Taxonomy generation for text segments: A practical web-based approach

  • Authors:
  • Shui-Lung Chuang;Lee-Feng Chien

  • Affiliations:
  • Institute of Information Science, Academia Sinica, Taipei, Taiwan;Institute of Information Science, Academia Sinica and Department of Information Management, National Taiwan University

  • Venue:
  • ACM Transactions on Information Systems (TOIS)
  • Year:
  • 2005

Quantified Score

Hi-index 0.00

Visualization

Abstract

It is crucial in many information systems to organize short text segments, such as keywords in documents and queries from users, into a well-formed taxonomy.
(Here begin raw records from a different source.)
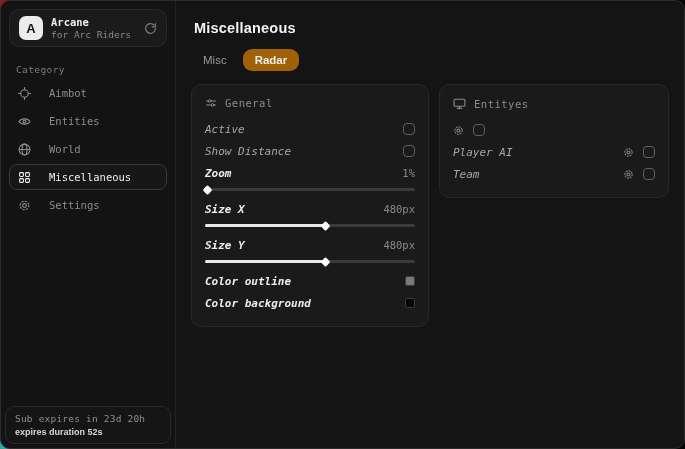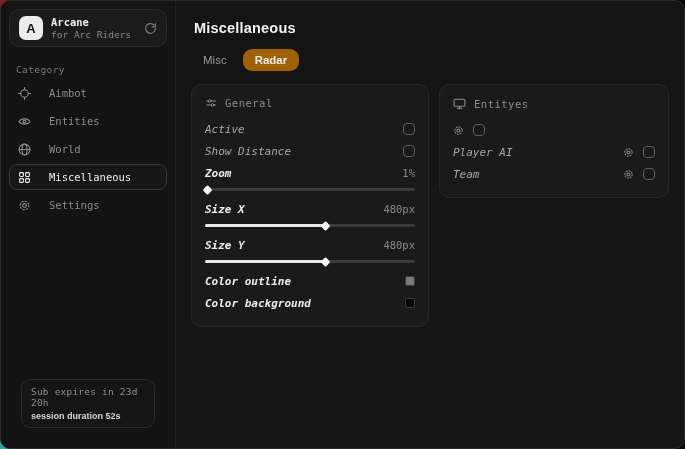--- a/index.html
+++ b/index.html
@@ -29,7 +29,7 @@
               border-radius:8px; color:#8d8d8d; font-size:10.5px; border:1px solid transparent; cursor:default; }
   .nav-item .ic { display:flex; }
   .nav-item.active { color:#f0f0f0; border-color:#3a3a3a; background:#171717; }
-  .footer-card { margin:20px; margin-top:auto; border:1px solid #2a2a2a; border-radius:9px;
+  .footer-card { margin:4px; margin-top:auto; border:1px solid #2a2a2a; border-radius:9px;
                  padding:6px 9px; background:#151515; }
   .footer-line1 { font-size:9.5px; color:#8f8f8f; letter-spacing:.2px; }
   .footer-line2 { font-size:9px; color:#d6d6d6; font-family:"Liberation Sans", sans-serif;

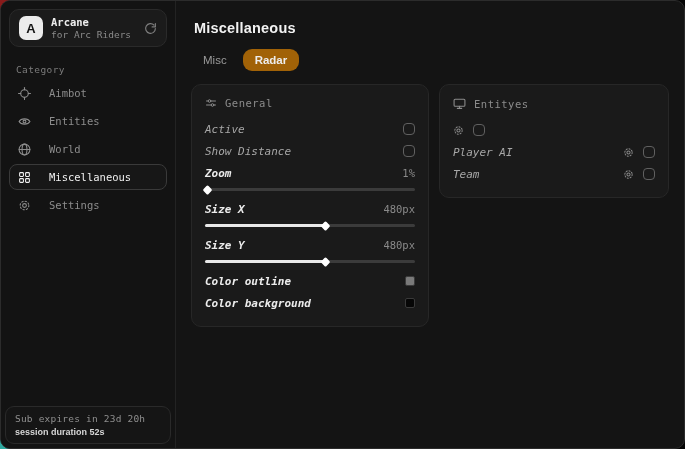--- a/index.html
+++ b/index.html
@@ -146,7 +146,7 @@
 
       <div class="footer-card">
         <div class="footer-line1">Sub expires in 23d 20h</div>
-        <div class="footer-line2">session duration 52s</div>
+        <div class="footer-line2">expires duration 52s</div>
       </div>
     </aside>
In this article, we address the problem of taxonomy generation for diverse text segments with a general and practical approach that uses the Web as an additional knowledge source. Unlike long documents, short text segments typically do not contain enough information to extract reliable features. This work investigates the possibilities of using highly ranked search-result snippets to enrich the representation of text segments. A hierarchical clustering algorithm is then designed for creating the hierarchical topic structure of text segments. Text segments with close concepts can be grouped together in a cluster, and relevant clusters linked at the same or near levels. Different from traditional clustering algorithms, which tend to produce cluster hierarchies with a very unnatural shape, the algorithm tries to produce a more natural and comprehensive tree hierarchy. Extensive experiments were conducted on different domains of text segments, including subject terms, people names, paper titles, and natural language questions. The obtained experimental results have shown the potential of the proposed approach, which provides a basis for the in-depth analysis of text segments on a larger scale and is believed able to benefit many information systems.